Deep medullary veins integrity and relationships with small vessel disease and interstitial diffusivity measures in patients with a recent small subcortical infarct.

Background and purpose: The role of the venous compartment in cerebral small vessel disease has yet to be fully understood. As such, we evaluated how deep medullary veins integrity relates to MRI-based small vessel disease severity markers and glymphatic function assessed by DTI measures in patients with a recent small subcortical infarct.

Materials and methods: We gathered demographic, clinical, and 3 Tesla-MRI imaging data from 50 patients with a recent small subcortical infarct. We evaluate the venular integrity using two visual scales based on their appearance on SWI. We assessed the number of lacunes and microbleeds, white matter hyperintensities volume, perivascular spaces volume in basal ganglia and white matter, summary-small vessel disease score, and brain volume. Diffusivity measures in normal-appearing white matter included free water fraction, mean diffusivity and fractional anisotropy with and without free water correction, and DTI along the perivascular spaces. After categorizing the cohort in quartiles according to both venular scores, we assessed their correlations with small vessel disease markers and diffusivity measures using multivariable ordinal regression analyses adjusting for age, sex, smoking, and summary small vessel disease score.

Results: In univariate analysis most of the imaging variables, except for microbleeds, perivascular spaces in white matter and DTI-along the perivascular spaces, were associated with one or both venular scores. In multivariate analysis (OR, 95% CI), free water (1.33, 1.03-1.73), mean diffusivity (4.56, 1.32-15.81), fractional anisotropy (0.77, 0.63-0.93), free water-corrected mean diffusivity and fractional anisotropy (2.39, 1.06-5.39;0.78, 0.65-0.94, respectively), associated with vein appearance, while only brain volume (0.48, 0.25-0.94), fractional anisotropy with and without free water correction (0.82,0.86-0.99; 0.83, 0.7-0.99, respectively) remained significant for vein count.

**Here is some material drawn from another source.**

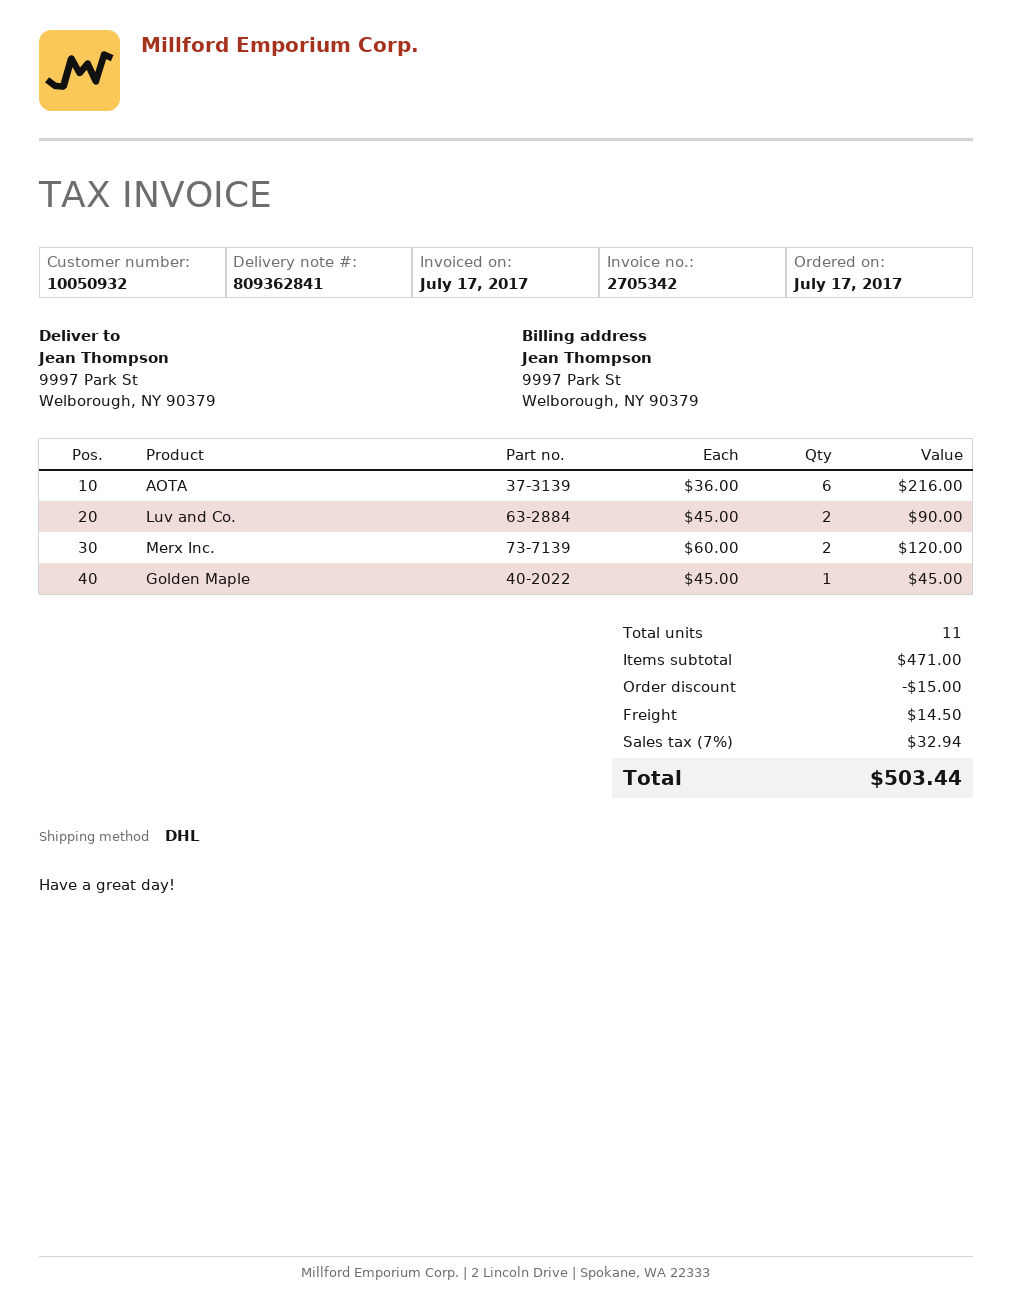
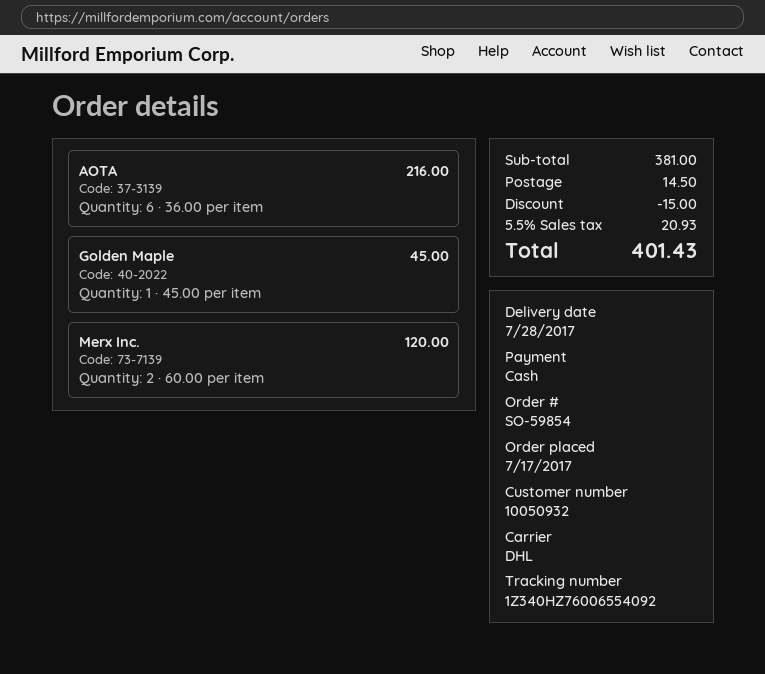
Luv and Co.: 2 x 45.00 = 90.00 -> none
subtotal: 471.00 -> 381.00
tax: 7% = 32.94 -> 5.5% = 20.93
total: 503.44 -> 401.43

Conclusions: In patients with a recent small subcortical infarct, disruption of the deep medullary veins, increased extracellular water, and white matter injury appear to be associated.

Abbreviations: SVD=small vessel disease; DMV=deep medullary veins; WMH=white matter hyperintensities; PVS=perivascular spaces; DTI-ALPS=diffusion tensor image analysis along the perivascular spaces; FW=free water; MD=mean diffusivity; FA= fractional anisotropy; BG=basal ganglia.